Kemudian, penguatan industri teknologi mobil, baterai listrik, petrokimia, dan semikonduktor. Selain itu, industri padat karya berupa garmen, sepatu olahraga, produk perkebunan, pertanian, dan perikanan.
"Kebijakan industrial perlu disertai kebijakan struktural," tegas Perry.
Dia memaparkan kebijakan struktural dibutuhkan untuk melakukan perbaikan iklim investasi, kecepatan birokrasi, konektivitas infrastruktur, serta investasi dan perdagangan. Hal ini bisa dilakukan melalui Kawasan Ekonomi Khusus (KEK) sebagai pusat-pusat pertumbuhan.
Menurut Perry, stabilitas ekonomi sangat penting bagi negara manapun untuk tumbuh tinggi dan berdaya tahan.
"Stabilitas yang dinamis: harga-harga terkendali, rupiah stabil, ekonomi bergerak cepat, dan rakyat mendapat manfaat. Itulah Sumitronomics," kata dia.
Maka itu, sinergi fiskal-moneter semakin diperkuat dalam menjaga stabilitas. Hal itu dilakukan melalui berbagai stimulus untuk mendorong permintaan. "Penerbitan SBN (surat berharga negara) pemerintah. Pembelian SBN Bank Indonesia di pasar sekunder. Juga pengelolaan DHE SDA (devisa hasil ekspor sumber daya alam)."
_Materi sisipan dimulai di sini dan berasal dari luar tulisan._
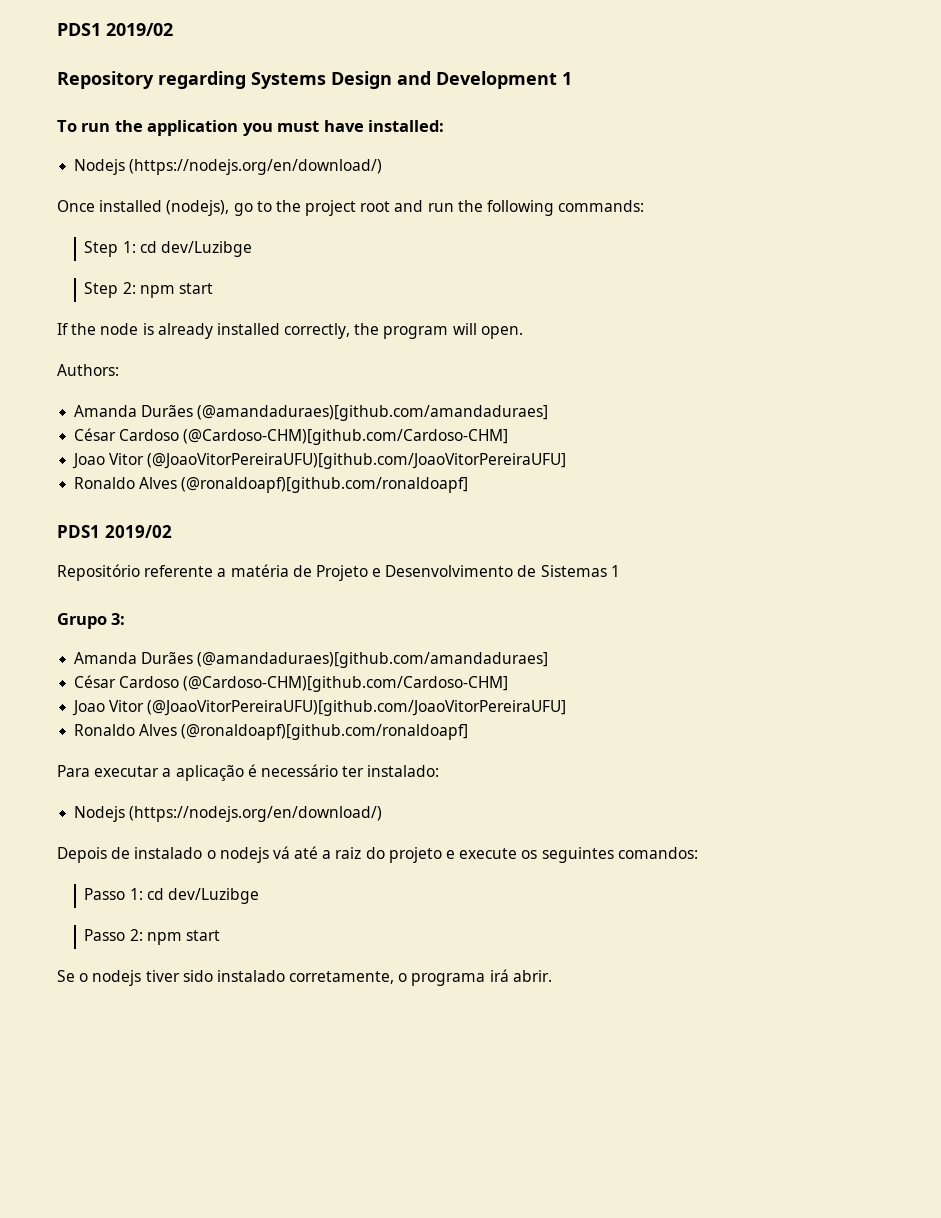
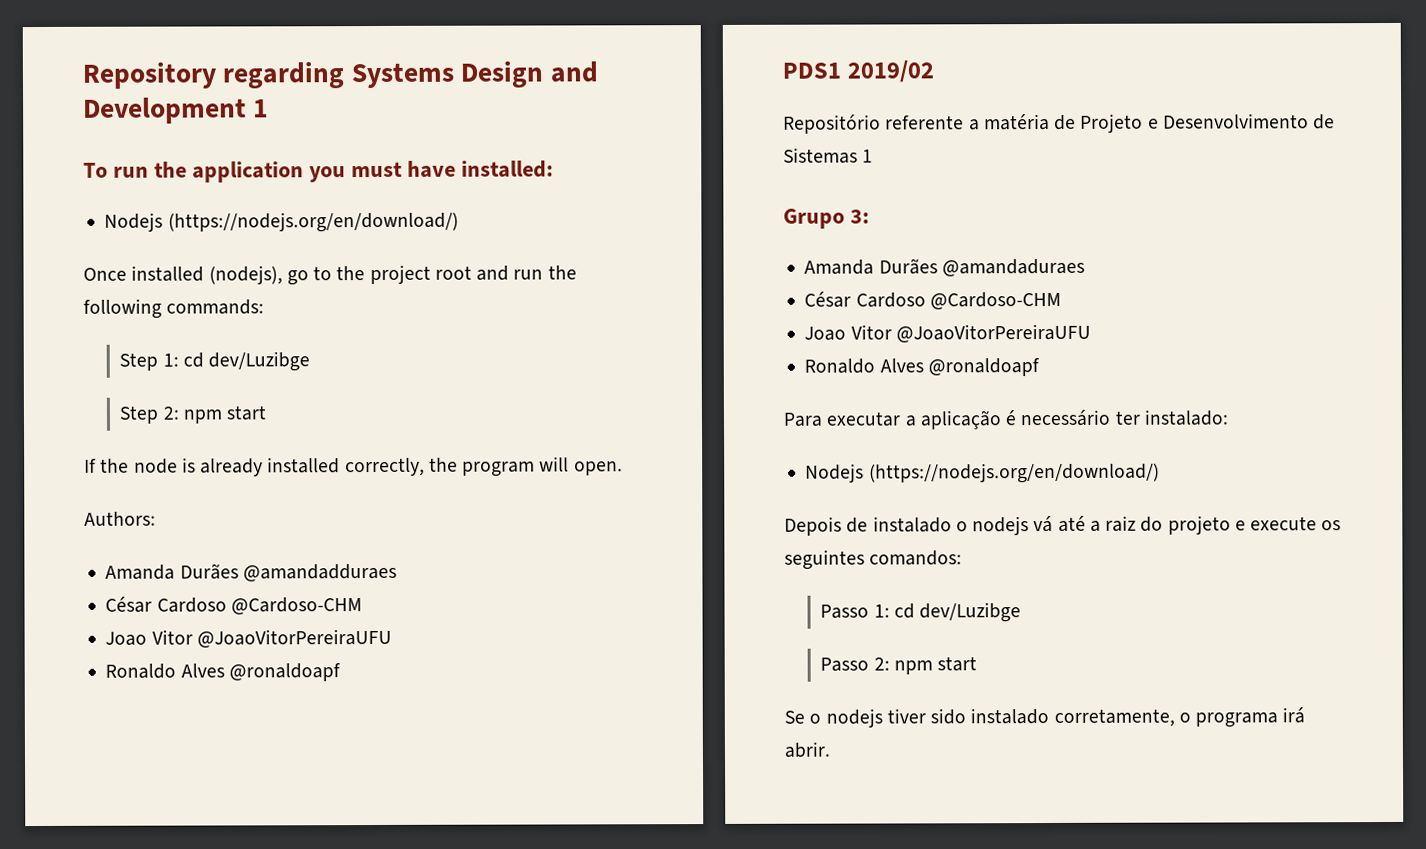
[57,23,173,36] PDS1 2019/02 // -> (82, 75) none
[197,405,549,421] [74,428,509,445] [72,453,567,469] [74,477,469,493] (@amandaduraes)[github.com/amandaduraes] // César Cardoso (@Cardoso-CHM)[github.com/Cardoso-CHM] // Joao Vitor (@JoaoVitorPereiraUFU)[github.com/JoaoVitorPereiraUFU] // Ronaldo Alves (@ronaldoapf)[github.com/ronaldoapf] -> [242,563,397,582] [105,596,362,615] [105,628,392,648] [105,663,341,682] @amandadduraes // César Cardoso @Cardoso-CHM // Joao Vitor @JoaoVitorPereiraUFU // Ronaldo Alves @ronaldoapf
[197,652,549,668] [74,675,509,692] [72,700,567,716] [74,724,469,740] (@amandaduraes)[github.com/amandaduraes] // César Cardoso (@Cardoso-CHM)[github.com/Cardoso-CHM] // Joao Vitor (@JoaoVitorPereiraUFU)[github.com/JoaoVitorPereiraUFU] // Ronaldo Alves (@ronaldoapf)[github.com/ronaldoapf] -> [941,258,1085,277] [804,291,1061,310] [804,323,1091,343] [804,358,1040,377] @amandaduraes // César Cardoso @Cardoso-CHM // Joao Vitor @JoaoVitorPereiraUFU // Ronaldo Alves @ronaldoapf

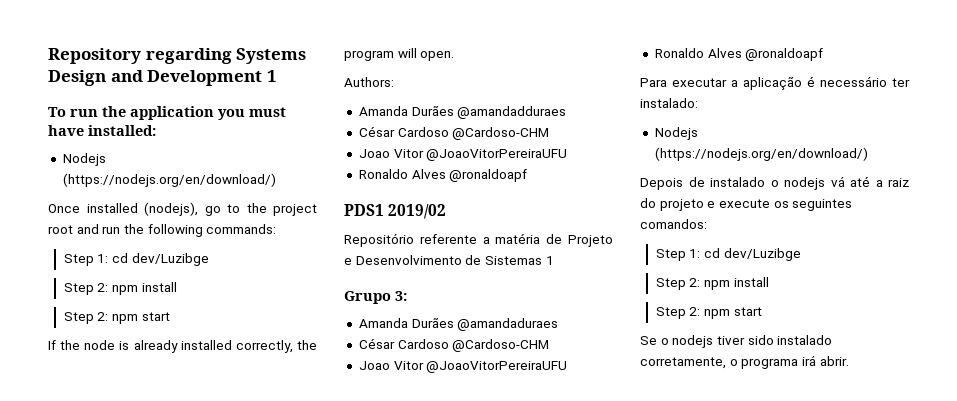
(311, 361) none -> [63,282,177,295] // Step 2: npm install
[820,602,1022,623] [820,657,870,672] Passo 1: cd dev/Luzibge // Passo -> [655,248,801,261] [655,277,769,290] [655,307,686,319] Step 1: cd dev/Luzibge // Step 2: npm install // Step

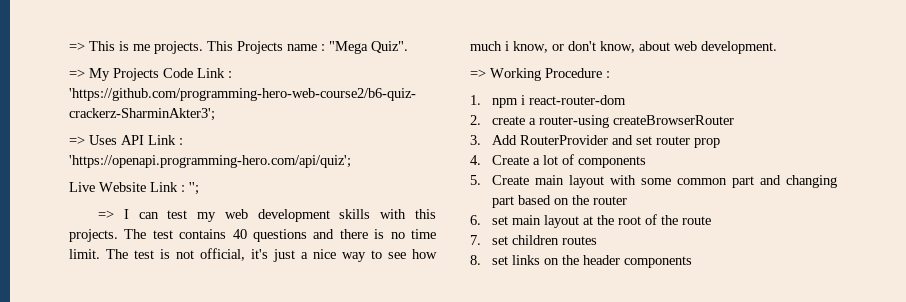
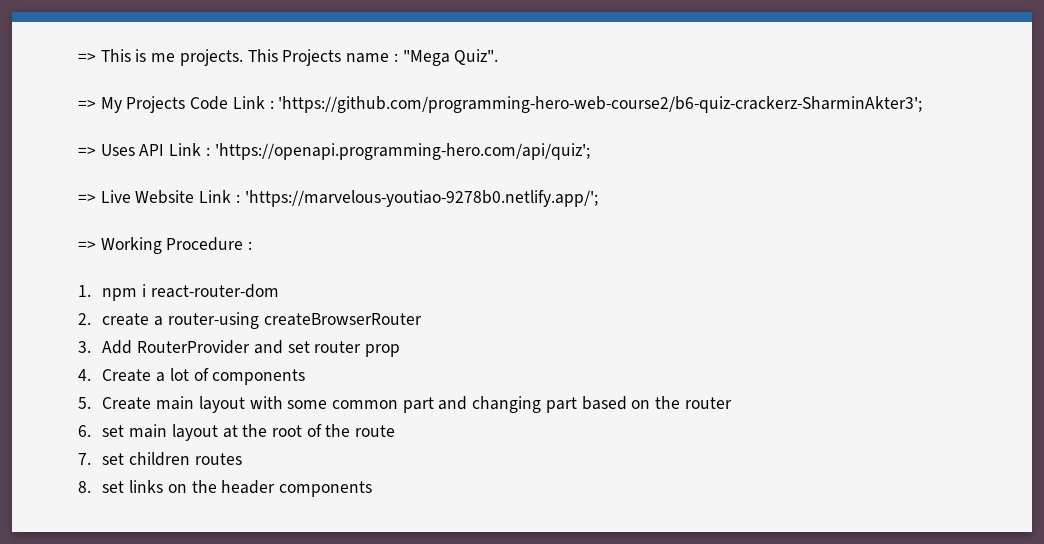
(351, 161) none -> [78,193,96,203] =>
[189,182,199,195] [98,209,436,222] [69,229,436,242] [69,248,437,262] [470,41,777,54] ''; // => I can test my web development skills with this projects. The test contains 40 questions and there is no time limit. The test is not official, it's just a nice way to see how much i know, or don't know, about web development. -> [244,190,598,207] 'https://marvelous-youtiao-9278b0.netlify.app/';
Sehari sebelumnya, Menteri Keuangan Purbaya Yudhi Sadewa menyinggung kebijakan moneter hingga saat ini masih belum cukup optimal dalam membantu pemulihan ekonomi nasional yang mengalami pelemahan selama delapan bulan pertama tahun ini.
Meski mengalami tanda-tanda pemulihan ekonomi menjelang akhir tahun, Purbaya mengeklaim capaian tersebut masih ditopang dari sisi kebijakan fiskal pemerintah, yang salah satunya lewat penambahan likuiditas ke perbankan.
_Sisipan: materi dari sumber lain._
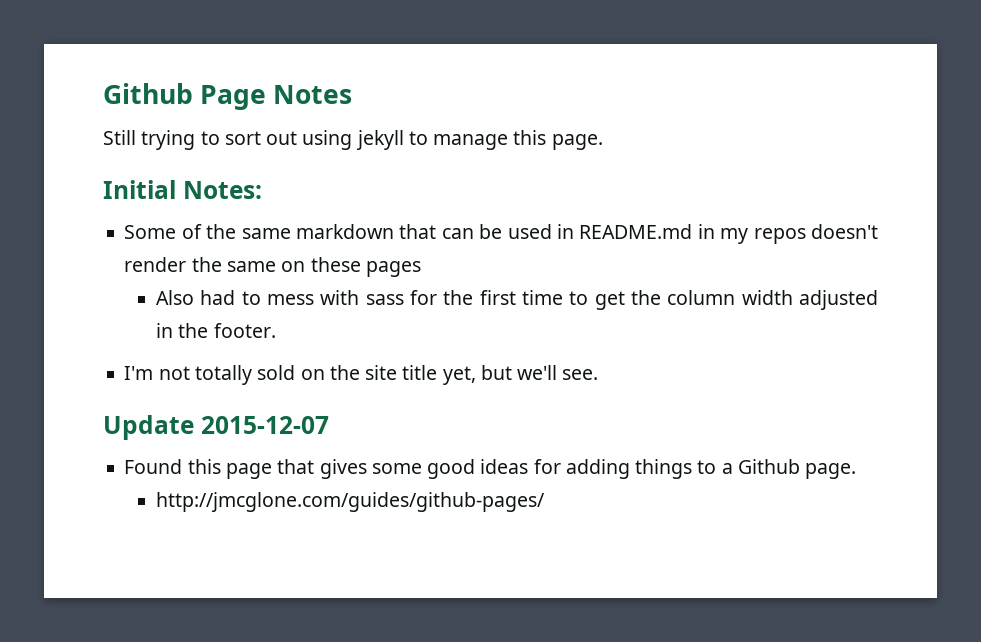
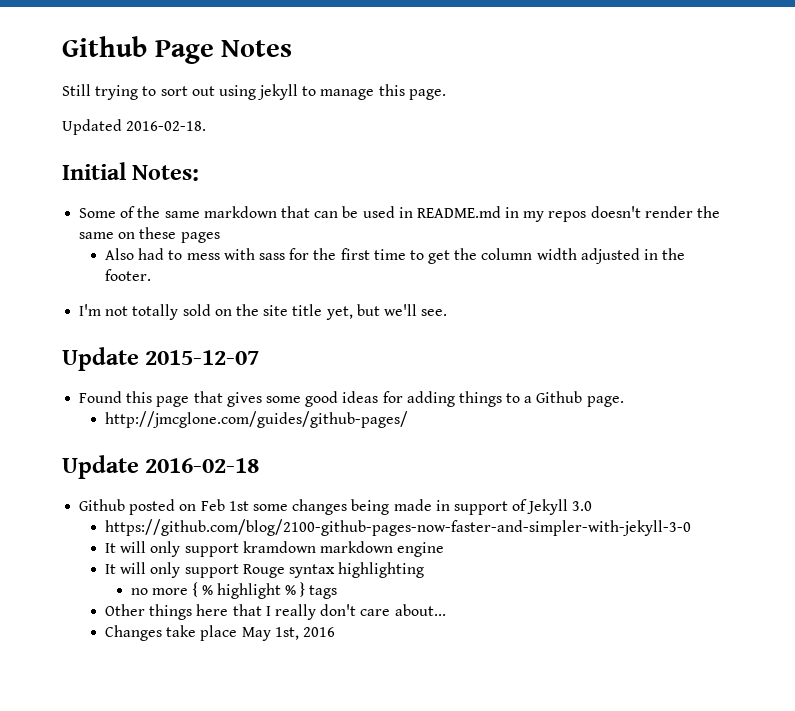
(603, 142) none -> [62,119,207,135] // Updated 2016-02-18.
(545, 502) none -> [62,455,260,479] [79,499,593,515] [105,519,692,536] [105,541,445,557] [105,562,425,578] [131,582,338,599] [105,604,446,620] [105,625,335,641] // Update 2016-02-18 // Github posted on Feb 1st some changes being made in support of Jekyll 3.0 // https://github.com/blog/2100-github-pages-now-faster-and-simpler-with-jekyll-3-0 // It will only support kramdown markdown engine // It will only support Rouge syntax highlighting // no more { % highlight % } tags // Other things here that I really don't care about... // Changes take place May 1st, 2016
Itu pun masih belum optimal. Karena kan fiskal, ya fiskal. Masih ada mesin ekonomi kita yang belum membantu dari sisi moneter. Ini injeksi positif masih dari sisi fiskal aja," ujar Purbaya dalam rapat bersama Komisi XI DPR di Jakarta, Kamis (27/11/2025).
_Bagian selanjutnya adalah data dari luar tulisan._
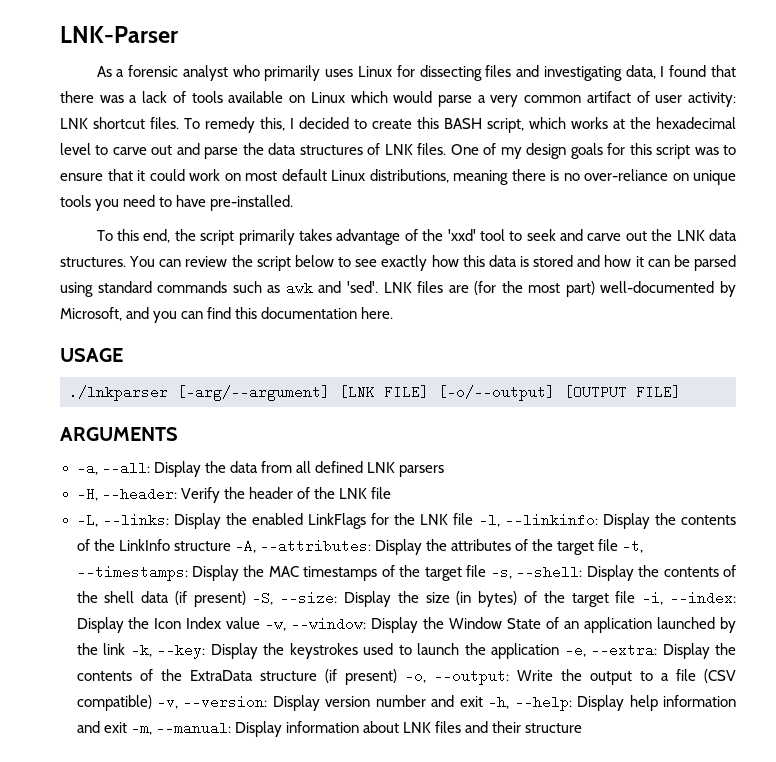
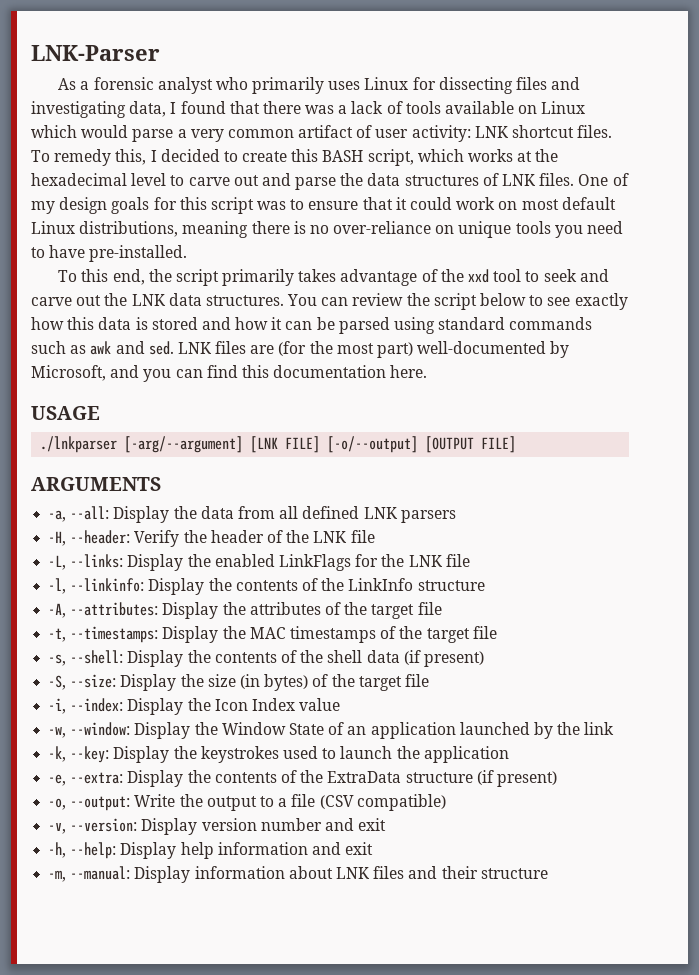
[447,229,476,241] 'xxd' -> [467,269,489,283] xxd
[346,281,378,293] 'sed'. -> [148,341,174,355] sed.
(474, 519) none -> (470, 560) //
(231, 546) none -> (485, 585) //
(619, 545) none -> (442, 608) //
(487, 571) none -> (497, 632) //
(246, 599) none -> (484, 659) //
(636, 597) none -> (429, 680) //
(261, 623) none -> (341, 704) //
(125, 649) none -> (615, 728) //
(559, 651) none -> (509, 754) //
(397, 677) none -> (557, 779) //
(152, 703) none -> (446, 802) //
(483, 701) none -> (387, 824) //
(127, 727) none -> (374, 848) //

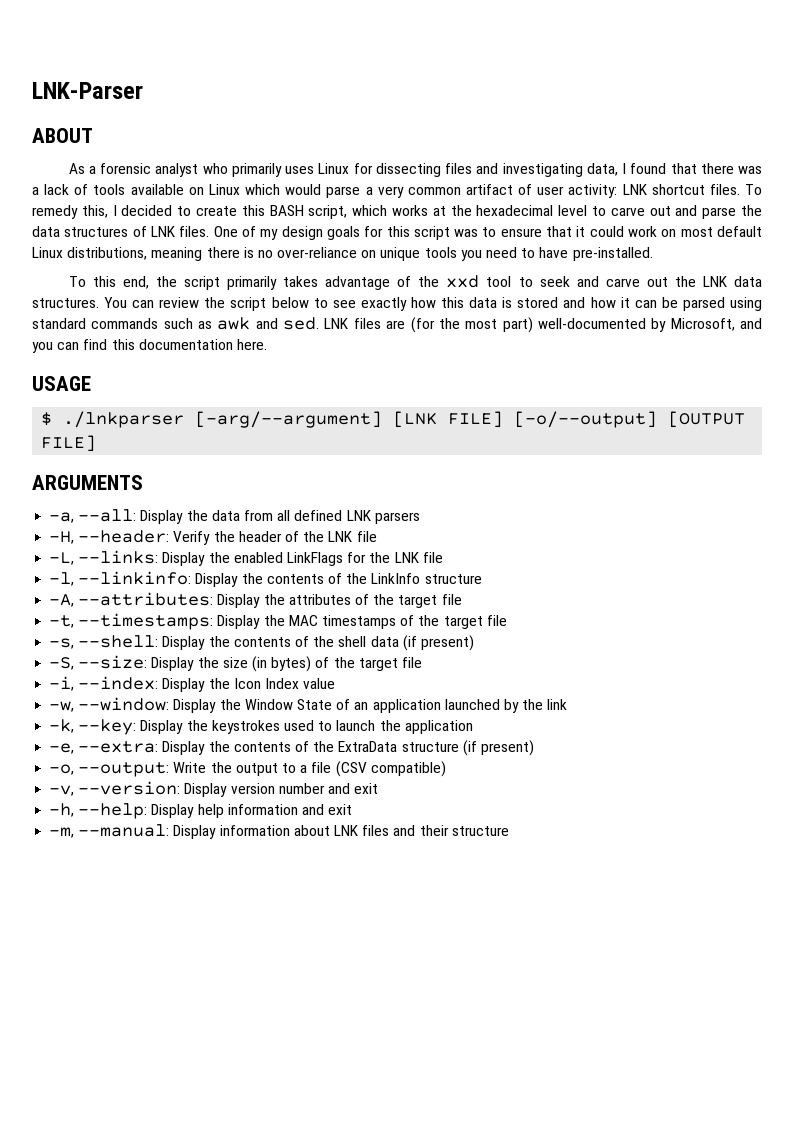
(160, 53) none -> [32,128,93,143] // ABOUT
(100, 413) none -> [41,412,53,426] $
Purbaya mengatakan, penempatan likuiditas pemerintah di Himbara pada awal September lalu senilai Rp200 triliun memang cukup membantu menggerakkan aktivitas ekonomi lewat pertumbuhan uang beredar dari semula yang hampir 0,3% pada Agustus menjadi 13,2% pada September, dan tumbuh 7,8% (yoy) pada Oktober.
Tetapi, pada Oktober, uang beredar memang masih mengalami pertumbuhan sebesar 7,7%, tetapi kembali tumbuh melambat dibandingkan bulan sebelumnya maupun di periode yang sama tahun sebelumnya (yoy).
Hanya saja, Purbaya menggarisbawahi BI belakangan masih terus melakukan operasi moneter lewat pengurangan Sekuritas Rupiah Bank Indonesia (SRBI). Tetapi, Purbaya menilai langkah itu belum maksimal.
"Kalau boleh bantu [tambah] sedikit saja, [akan[ lebih bagus lagi [perekonomian kita]," tutur Purbaya. "Kan yang situ di bawah Komisi XI juga, coba deh diketok-ketok sedikit biar kita bisa jalan bersama."
Belakangan, BI sendiri melaporkan telah mengurangi kepemilikan SRBI sebagai bagian dari operasi moneter dalam memperkuat likuiditas perekonomian dalam negeri.
Per 17 November 2025, Gubernur BI Perry Warjiyo mengatakan posisi instrumen SRBI mengalami penurunan menjadi sebesar Rp699,30 triliun dibandingkan posisi pada awal tahun ini yang masih sebesar Rp916,97 triliun.